Plaintiffs deposition testimony is equally conclusive with respect to specification (d):

‘ ‘ [Defendant’s counsel]: You say that he hit a nerve, how do you know that?
“[Plaintiff]: Well, I just lit v. like—well, I knew he hit something, it was very painful.
“ * * * *
“[Plaintiff]: I told [Dr. Lawson] he was hurting me * * * and he admitted or told me that he hit something that he shouldn’t have hit.
‘ ‘ [Defendant’s counsel]: You had this treatment on December 19th, 1990[,] and your testimony is that Doctor Lawson placed a needle on the right side of your mouth somewhere, which within a few days caused a loss of taste, correct?
“[Plaintiff]: Yes, I’m not sure if it was from the minute he put the needle in or when the numbness left or when it was,
I’m not exactly sure when it happened, right at the beginning there someplace.
“[Defendant’s counsel]: But, within a few days of December 19,1990?
“[Plaintiff]: Yes.
* * * *
“[Defendant’s counsel]: And you knew as early as December 19, 1990, that the needle struck something that it shouldn’t have?
‘‘ [Plaintiff]: I knew that day that he hit something that he shouldn’t have.
“[Defendant’s counsel]: And at that time you do believe *235that the striking of something that it shouldn’t have, as you say was either based on Doctor Lawson’s carelessness, recklessness or ineptness?
“[Plaintiff]: One (1) of three (3).”

Again, plaintiff realized, as of December 19, 1990, or shortly thereafter, that he had been injured by defendant’s conduct and that that conduct was careless, reckless, or inept. Notwithstanding that knowledge, he failed to bring this action within two years. Accordingly, specification (d) was also time barred.

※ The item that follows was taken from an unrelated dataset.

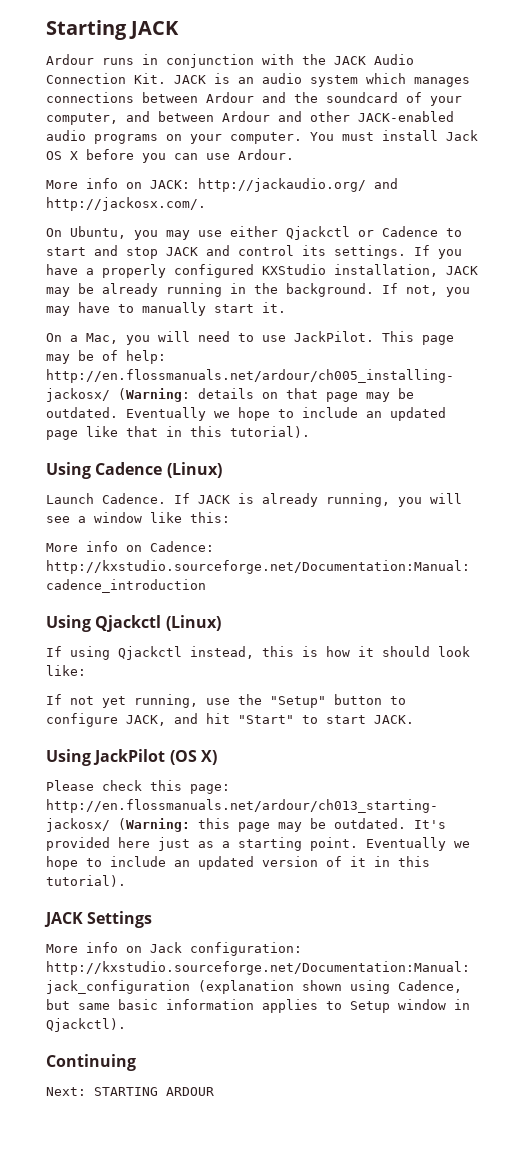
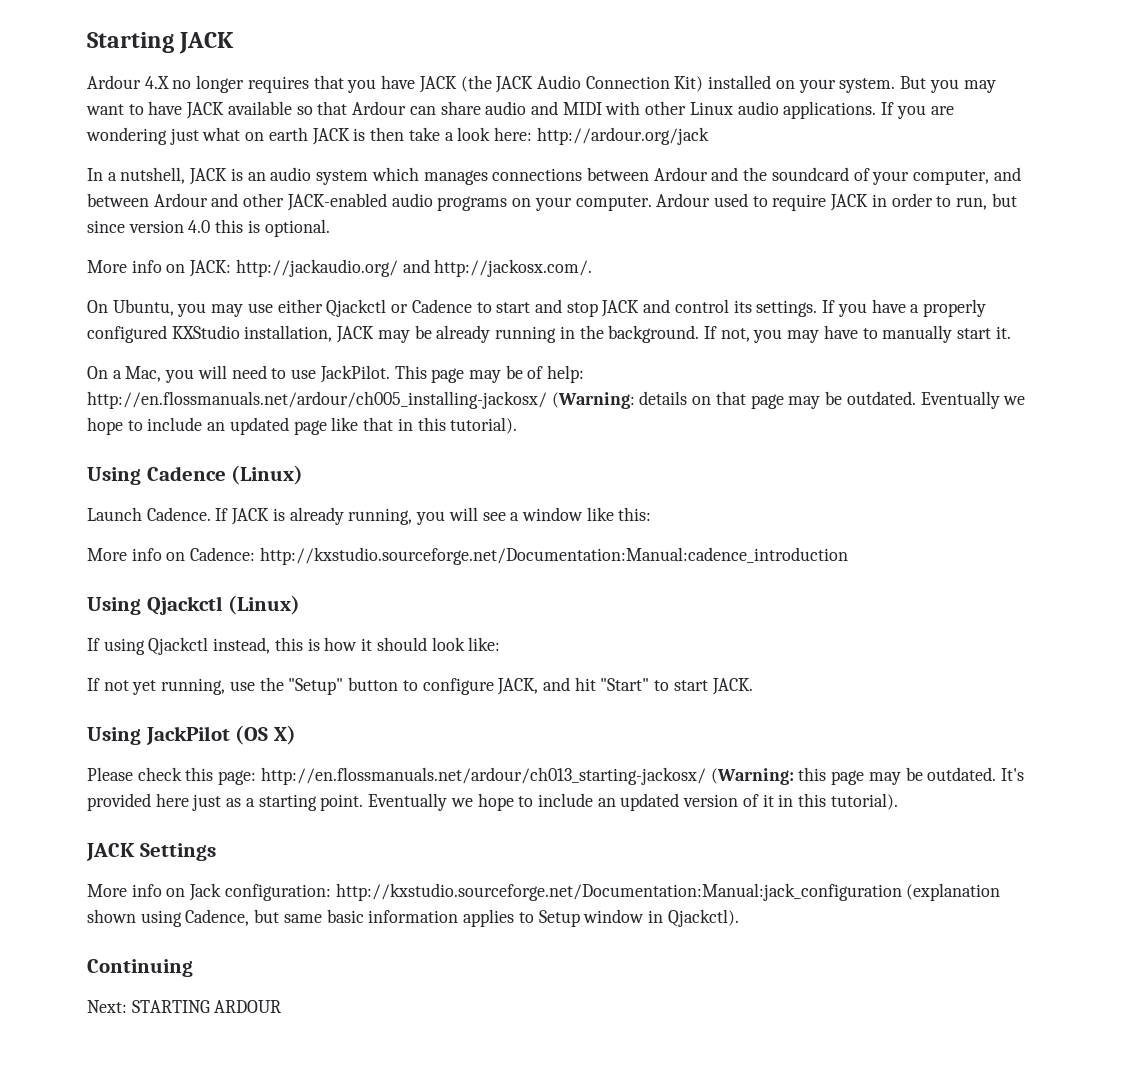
[102,54,414,68] [46,73,166,84] runs in conjunction with the JACK Audio Connection Kit. -> [144,75,996,93] [86,101,954,119] [86,127,709,145] [87,167,186,184] 4.X no longer requires that you have JACK (the JACK Audio Connection Kit) installed on your system. But you may want to have JACK available so that Ardour can share audio and MIDI with other Linux audio applications. If you are wondering just what on earth JACK is then take a look here: http://ardour.org/jack // In a nutshell,
[310,130,478,141] [46,149,294,163] You must install Jack OS X before you can use Ardour. -> [656,193,1017,211] [87,219,330,237] Ardour used to require JACK in order to run, but since version 4.0 this is optional.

We do not, however, reach the same conclusion with respect to specification (a) for negligent setting of the crown on tooth no. 28. That crown was set in January 1991, approximately a month after the conduct that is the subject of specifications (b) and (d). There is no evidence establishing a causal connection between the procedures conducted in December 1990, and defendant’s alleged setting of plaintiffs crown too high on January 23, 1991. Thus, the allegedly improper setting of the crown was not merely an exacerbation of the harm caused during the December 1990 procedures.5 It was, instead, a separate injury. See Gaston v. Parsons, supra n 2, 318 Or at 260 (“Each claim must be analyzed separately to determine if a plaintiff knew or should have known facts that would make a reasonable person aware of a substantial possibility that the legally protected interest had been invaded.”). Consequently, plaintiffs December 1990 discovery with respect to specifications (b) and (d) did not apply to specification (a).

Defendant failed to show that plaintiff should have discovered the separate injury that is the subject of specification (a) until he spoke with Kendall in March 1992. This action was commenced within two years thereafter. Accordingly, the trial court erred in concluding that specification (a) was barred by ORS 12.110(4).

Judgment on specification of negligence (a) reversed and remanded; otherwise affirmed.

Plaintiff originally sued both Dr. Lawson and another dentist, Dr. LeRoy. However, plaintiff voluntarily dismissed his claims against LeRoy and appeals the summary judgment with respect to Lawson only. Consequently, we refer to Lawson as defendant.

We review and recite the summary judgment record in the light most favorable to plaintiff. Gaston v. Parsons, 318 Or 247, 251, 864 P2d 1319 (1994).

At oral argument, plaintiff withdrew his third assignment of error, which pertained to that specification.

In his brief, plaintiff also argues that his claims are not time barred under the theory of “continuous treatment.” However, at oral argument, plaintiff conceded that argument.

Compare Raethke v. Oregon Health Sciences Univ., 115 Or App 195, 199, 837 P2d 937 (1992), rev den 315 Or 442 (1993) (statute of limitations began running when plaintiff discovered that defendant’s negligence rendered her infertile, not later when plaintiff discovered that her infertility was permanent).